100% Myself. I used to manage a car wash when i was younger. So i know what goes on in thoes places...lol Plus my car is too low for the hand wash places. Only took it there once, and the damn thing got stuck on the line. It was bouncing the whole way down the tunnel.
The ride in washes are very bad for your paint. They use very harsh chemicals in the soap. Also the spary on wax is fake as hell. Dont do chit, but give you some great visuals. Ahhh the pretty colors......lol


----------



## MinorThreat (May 19, 2002)

i have my own personal pressure washer (those high powered hoses that you use at the self washer)


----------



## Rain-Xx (Jul 29, 2002)

Never given my car anything but a personal hand wash. Only the best for my baby. 
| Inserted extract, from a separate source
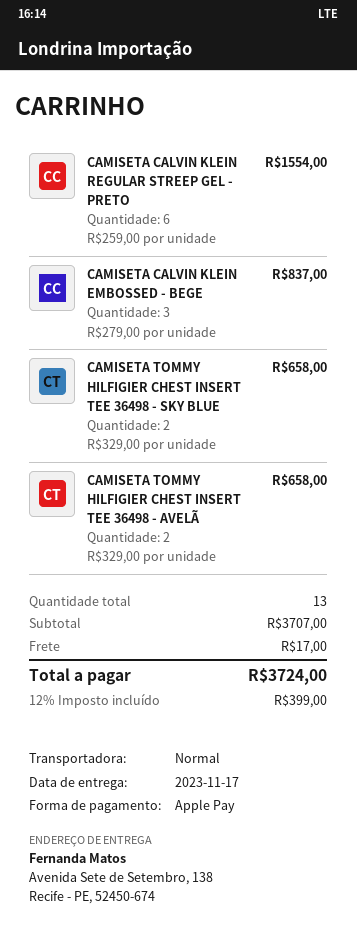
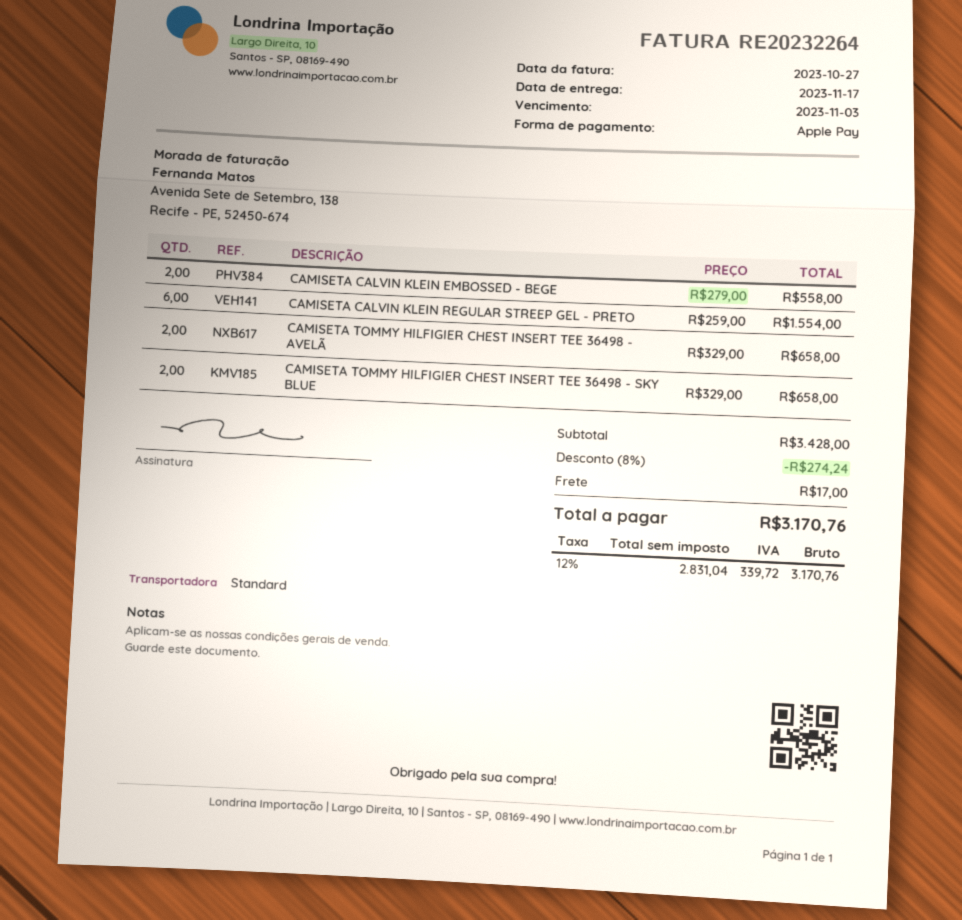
CAMISETA CALVIN KLEIN EMBOSSED - BEGE: 3 x 279.00 = 837.00 -> 2 x 279.00 = 558.00
subtotal: 3707.00 -> 3428.00
discount: none -> 8% = 274.24
tax: 12% = 399.00 -> 12% = 339.72
total: 3724.00 -> 3170.76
I could never imagine myself having someone else wash my car, but that's just me.


----------



## snkee200sx (Aug 22, 2002)

i wash my car by hand 100%. my car is too low to make over the bars. not only are the chemicals harmful to your paint i think that the brush that you use has the possibilty of scratching your paint. also when you wash by hand you can get in all the places that you couldn't with that awkward brush.


----------



## blueboost (Jul 25, 2002)

Meguire's. Definately. By hand. I love running my hands all over her. And I hate dirty bitches.


----------



## sethwas (Apr 30, 2002)

haha...nice


----------



## NastyNX2k (Oct 20, 2002)

When I have the time I wash by hand, usually at the house.

When pressed for time, I have it washed at this awesome place that takes their time and does it right... still done by belt tho.

Have you ever tryed that wash and wax stuff??? Ya know, spray on as you dry, wipe off and its waxed?


----------



## sentrastud (May 3, 2002)

we got a pressure washer so i always wash the car at home... in the summer. In the winter i always go to an automatic car wash...

-Nick


----------



## snkee200sx (Aug 22, 2002)

i've used the wax as you dry stuff and i think that it works pretty damn good. it cuts a wax job in half with the same results


----------



## sentrastud (May 3, 2002)

actually i use Armor all paint protectant instead of a wax, same results 1/10th of the time. Its got a neat beading effect on the rain too, kinda hard to explain.  

-Nick


----------